Our objective was to study whether the Hpt glycan changes found in the plasma of patients with psoriasis are a consequence of systemic inflammation or can be also found in Hpt isolated from skin lesions. Moreover we compared glycan structures associated with Hpt isolated from skin scales of patients and epidermal layers of healthy subjects, in order to investigate whether specific glycoforms in the skin of patients do exist.

Results

HPLC analysis of Hpt glycans

Hpt was purified from plasma (pHpt-P) and skin scales (sHpt-P) of patients with psoriasis, or plasma of healthy donors (pHpt-N). Purified pHpt-P, sHpt-P, and pHpt-N were treated with N-glycosidase to separate N-linked glycans from the polypeptide backbone. The released glycans were labelled with the fluorophore 2-AB and analyzed by HPLC, as previously reported [27]. The elution patterns of the glycans from pHpt-P and sHpt-P were similar to that of glycans from pHpt-N. Six major (namely peaks a to f) and a number of minor peaks were present on chromatograms of glycans from pHpt-N (Figure 1, panel A). The pattern of pHpt-P glycans was similar to that of pHpt-N glycans, but peak b was missing (Figure 1, panel B), whereas only peaks c and f could be clearly detected in the glycan pattern from sHpt-P (Figure 1, panel C). Differences in maximum and area were found for peaks with the same migration (expressed in GU value). Quantitative measurements of the relative amount of the major peaks were done by integrating their areas on the chromatograms, and arbitrarily expressing the obtained values as ratios with the peak c area, which was given the value 1 (Table 1). The data suggest that the relative areas of peaks were different in patients when compared to controls.

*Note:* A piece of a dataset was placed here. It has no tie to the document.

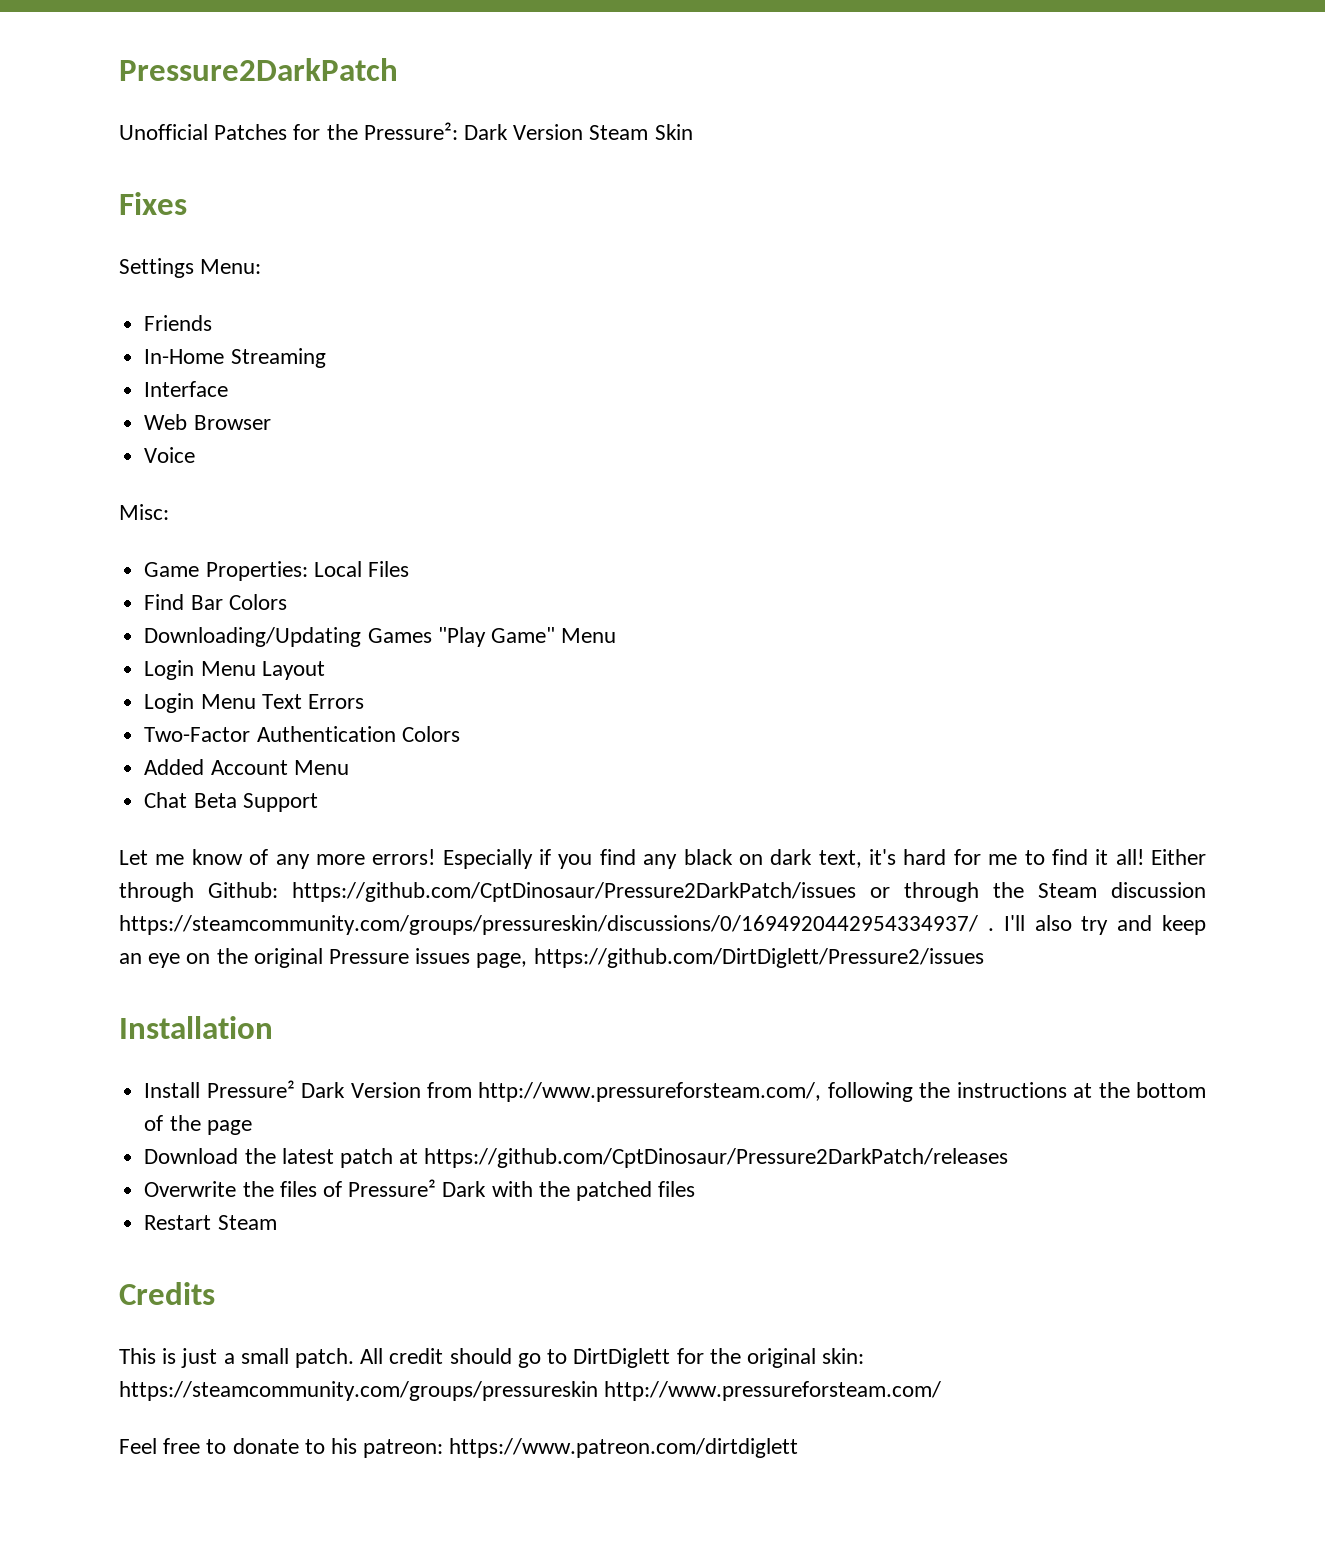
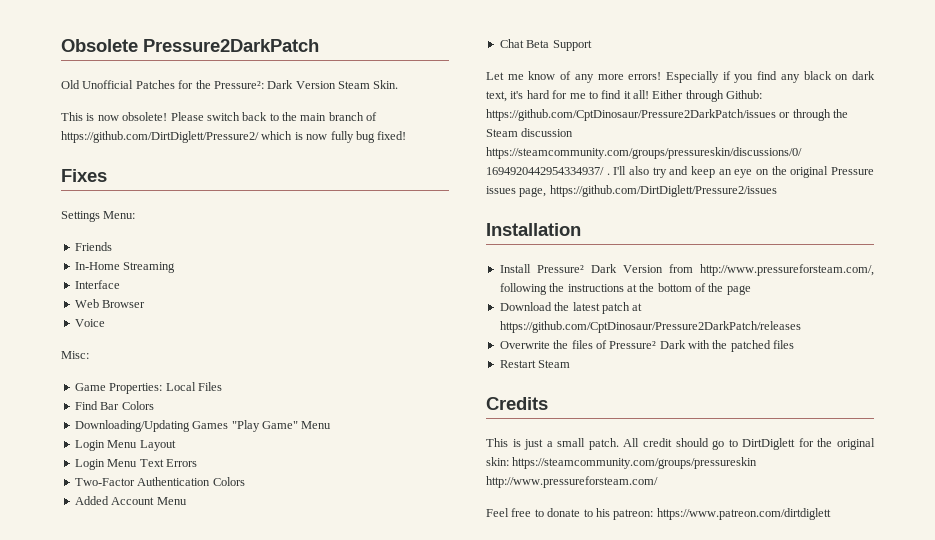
(119, 69) none -> [61,39,138,52] Obsolete
(398, 69) none -> [61,80,80,89] Old
[654,124,693,140] Skin -> [373,80,399,89] [61,112,378,121] [61,131,407,143] Skin. // This is now obsolete! Please switch back to the main branch of https://github.com/DirtDiglett/Pressure2/ which is now fully bug fixed!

Peak f was found markedly increased in glycan patterns of pHpt-P and sHpt-P (see also Figure 1, panels B and C versus panel A). A relational database was used to sort out the structures of Hpt major glycans, on the basis of their GU ±0.1. A number of possible structures could correspond to the values of GU we found. Thus, for example, ten different tri- and tetra-antennary glycans (with or without Fuc) are all reported to migrate as peak c. These data confirm previous information on multiple structures of glycans of pHpt-P and pHpt-N, and indicate that also sHpt-P is glycosylated. In particular, the finding of higher amounts of peak f in the glycan pattern of sHpt-P, as compared with that of pHpt-P, suggests that sHpt-P diffuses from skin to blood, and comparative HPLC analysis of pHpt-P and pHpt-N might be a useful tool to monitor sHpt-P secretion into the skin.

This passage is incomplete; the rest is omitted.